From Andrew Chadwick’s The Hybrid Media System pg 101:
Political information cycles rest upon a subtle political economy of time. This involves not only the often-rehearsed “speeding up” or “efficiency” of communication but also the importance of continuous attention and the ability to create and to act on information in a timely manner. Those who recognize the importance of time and the circulation of information—when to act quickly, when to delay, when to devote intensive attention to the pursuit of a goal, when to repeat, when to act alone, and when to coordinate—are more likely to be powerful. The logic of newer media enables a more diverse range of actors to shape time in order to pursue their values and interests. In an era when we are surrounded by clichés such as “always-on connectivity” and “24/ 7 media,” and when we are witnessing seemingly contradictory phenomena such as the simultaneous shrinkage and extension of news cycles, the economy of time is a neglected but crucial force in political communication.
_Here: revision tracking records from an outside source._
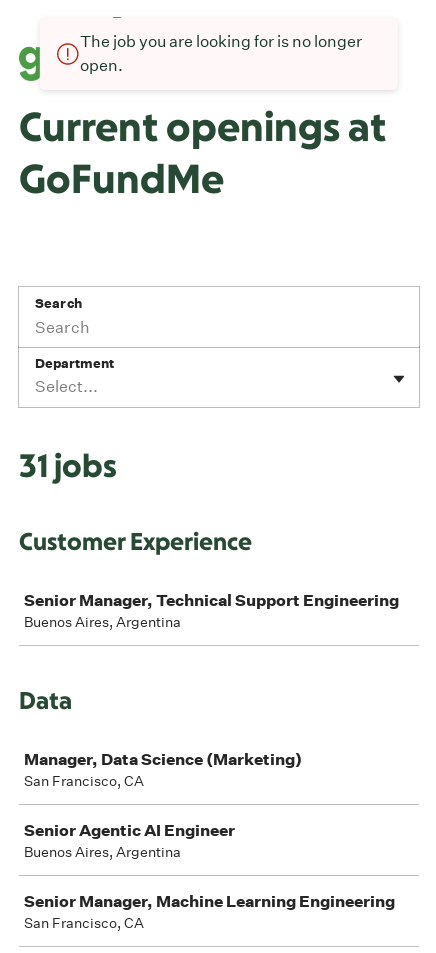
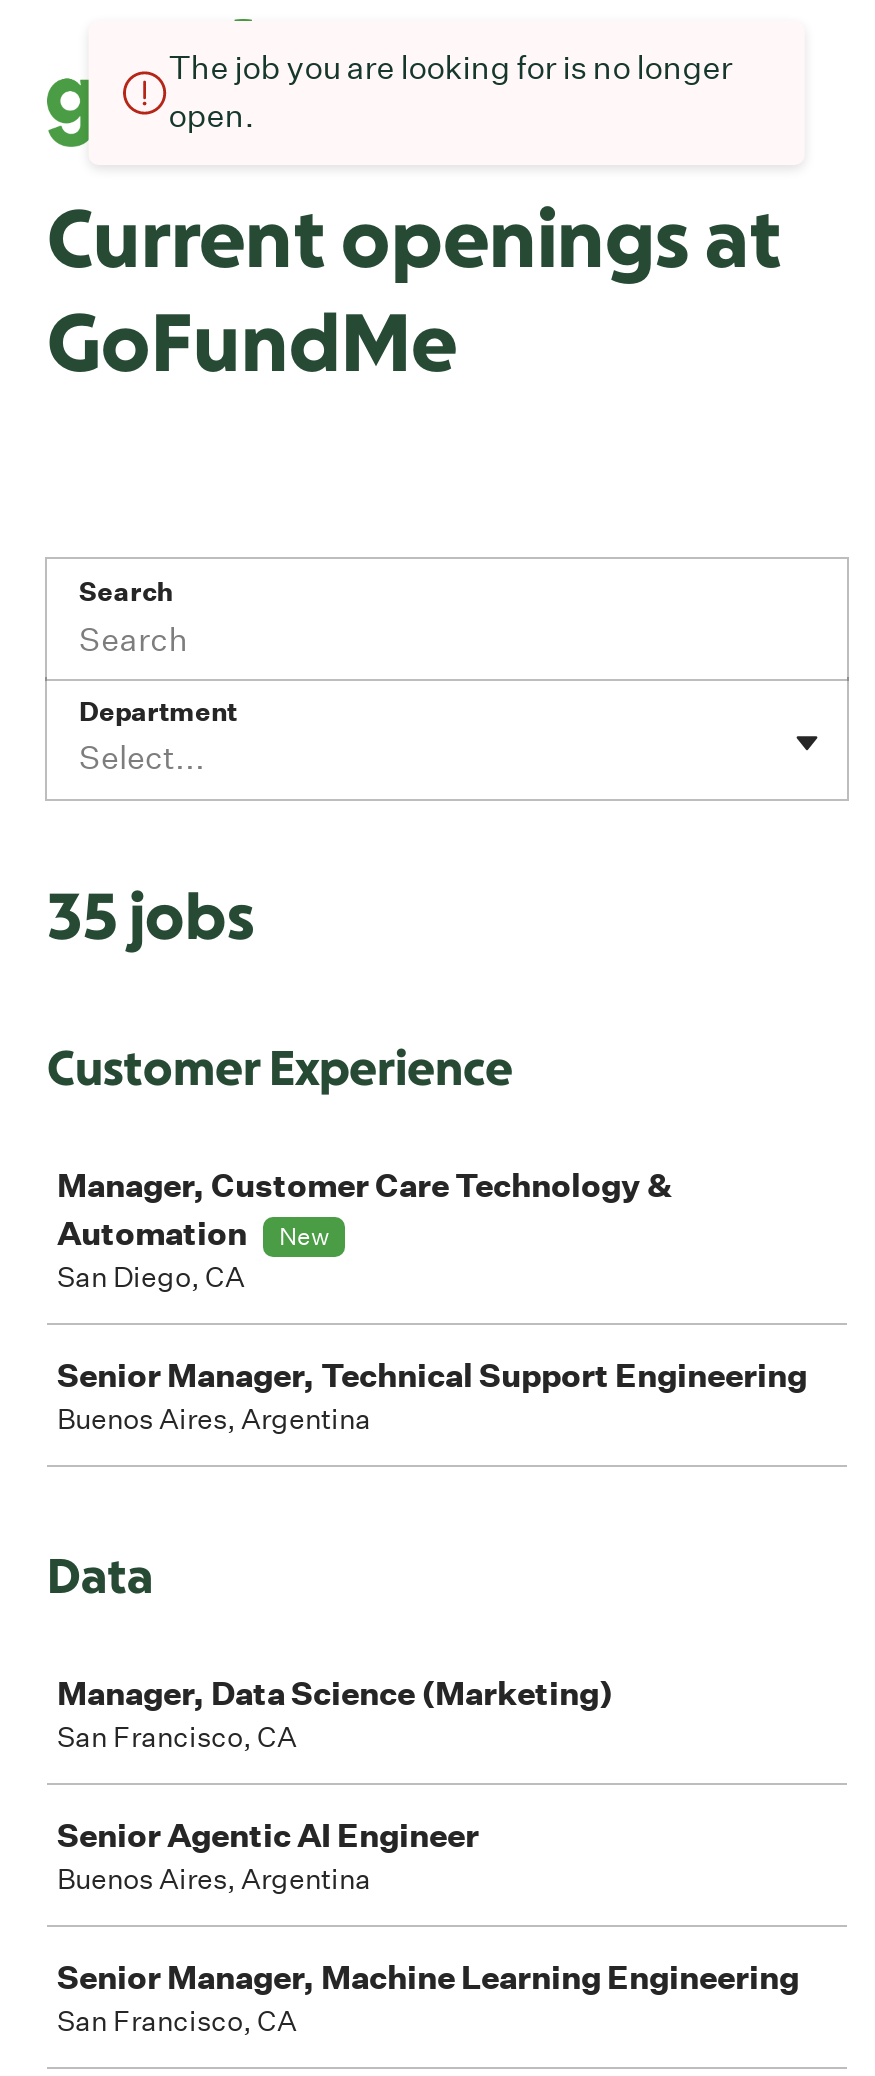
- 31 jobs
+ 35 jobs

+ Manager, Customer Care Technology &
+ Automation
+ New
+ San Diego, CA
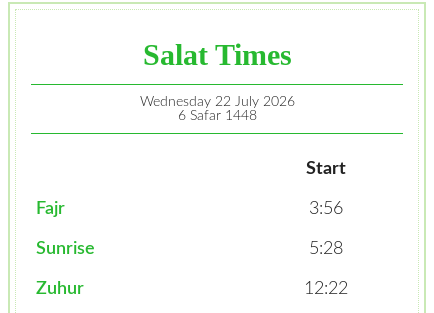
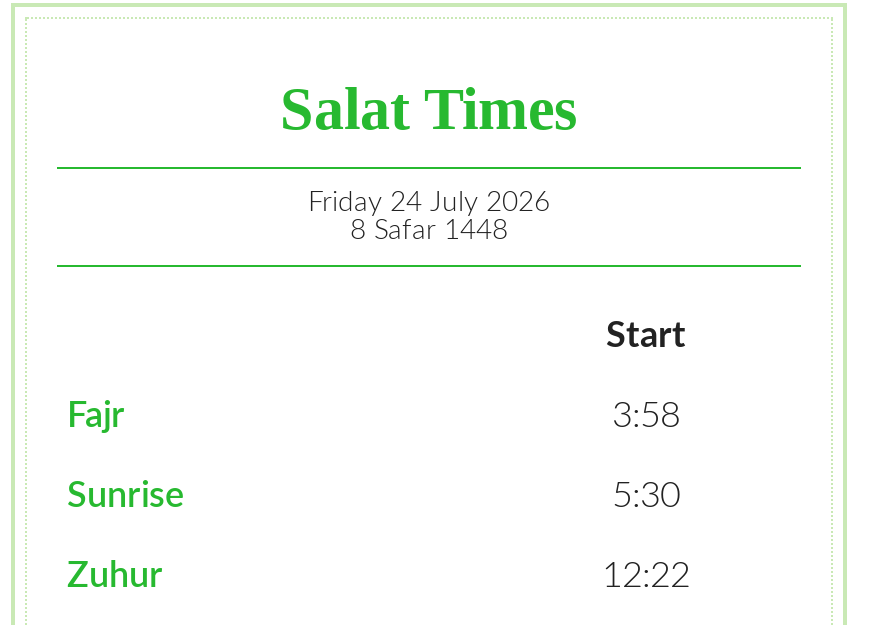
- Wednesday 22 July 2026
+ Friday 24 July 2026

- 6 Safar 1448
+ 8 Safar 1448

- 3:56
+ 3:58

- 5:28
+ 5:30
In the contemporary era, those who have the resources to intervene in the political information cycle are more able to exercise power; those who lack these resources are less able to be powerful in political life.
This is an incredibly important point to understand what I tend to call chronopolitics. In spite of the diffuse claims which tend to be associated with a term like acceleration, agents have differential capacities to cope with speeding up and in some cases it’s an opportunity rather than a threat.